▶ [INSTRUCTIONS TO FOLLOW]
Please keep pictures out of the copy, and print exactly the lines from the one containing "(258, 442) none" through the end of the records.

((

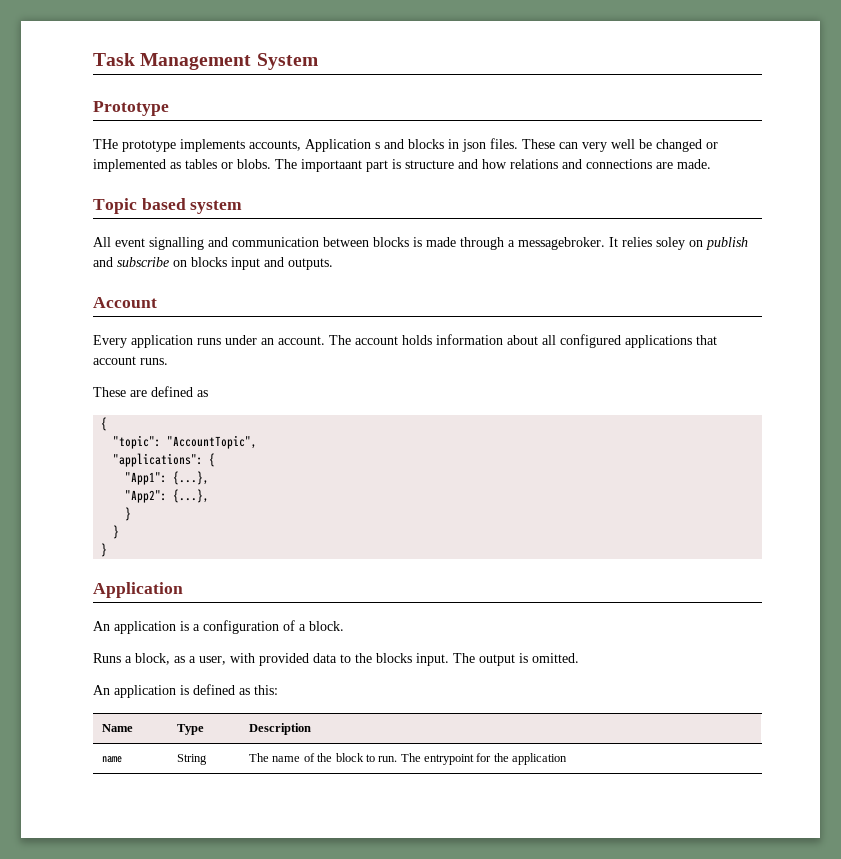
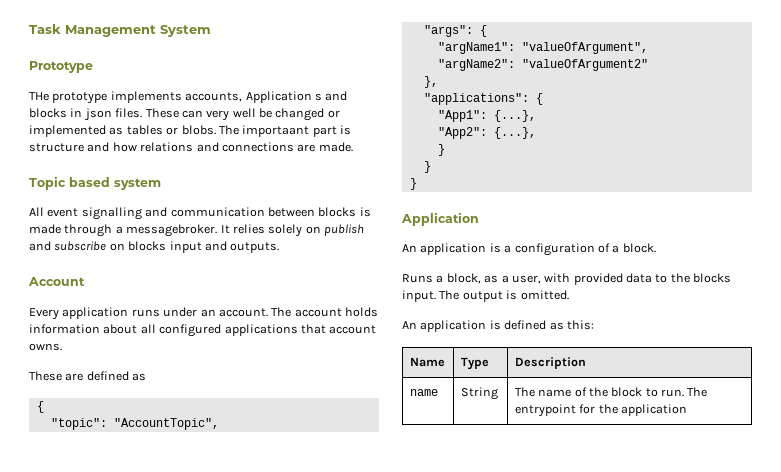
[656,237,685,250] soley -> [268,224,303,237] solely
[140,358,168,365] runs. -> [29,343,62,351] owns.
(258, 442) none -> [423,25,487,37] [437,42,648,54] [437,59,648,71] [423,76,438,88] // "args": { // "argName1": "valueOfArgument", // "argName2": "valueOfArgument2" // },

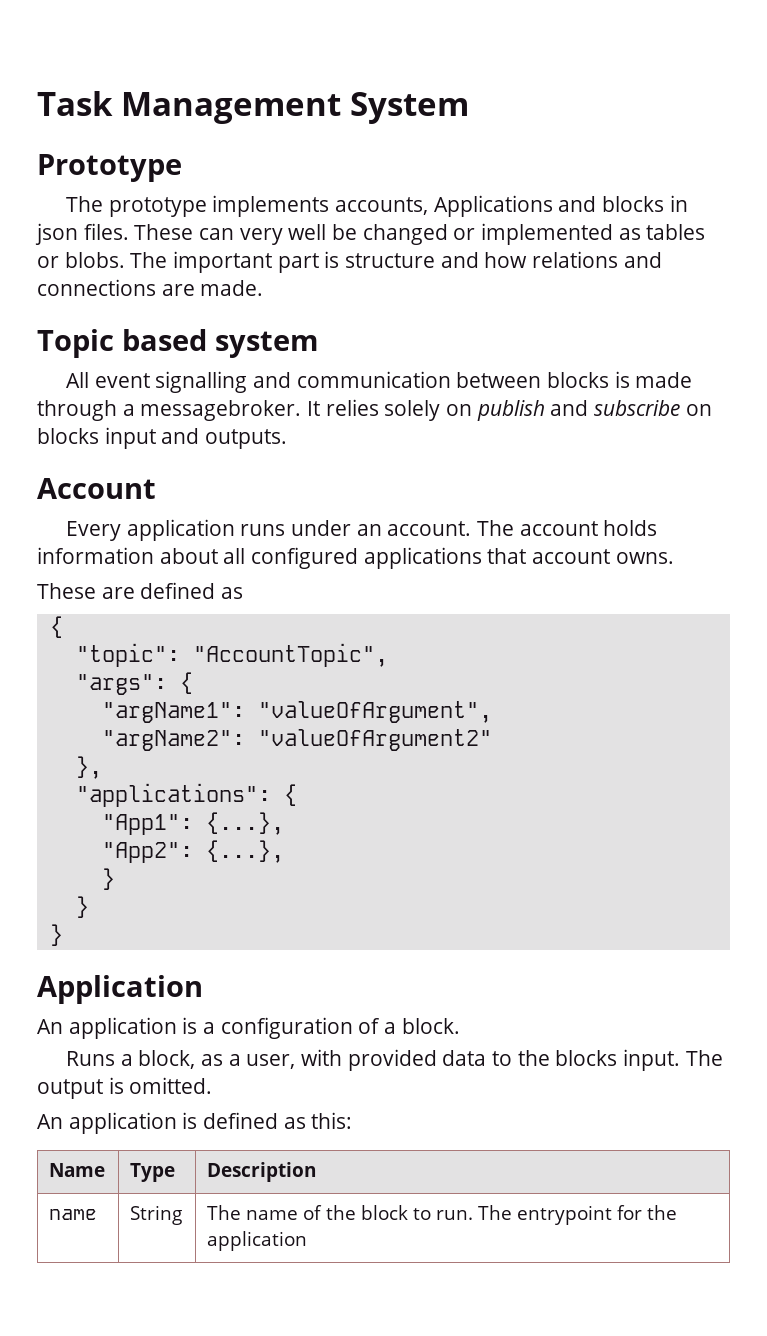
[29,92,49,101] THe -> [65,196,103,212] The
[245,91,322,103] Application s -> [433,195,553,217] Applications
[242,125,310,137] importaant -> [173,251,273,273] important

))

▶ [PROBLEM SOLUTION]
(258, 442) none -> [423,25,487,37] [437,42,648,54] [437,59,648,71] [423,76,438,88] // "args": { // "argName1": "valueOfArgument", // "argName2": "valueOfArgument2" // },

[29,92,49,101] THe -> [65,196,103,212] The
[245,91,322,103] Application s -> [433,195,553,217] Applications
[242,125,310,137] importaant -> [173,251,273,273] important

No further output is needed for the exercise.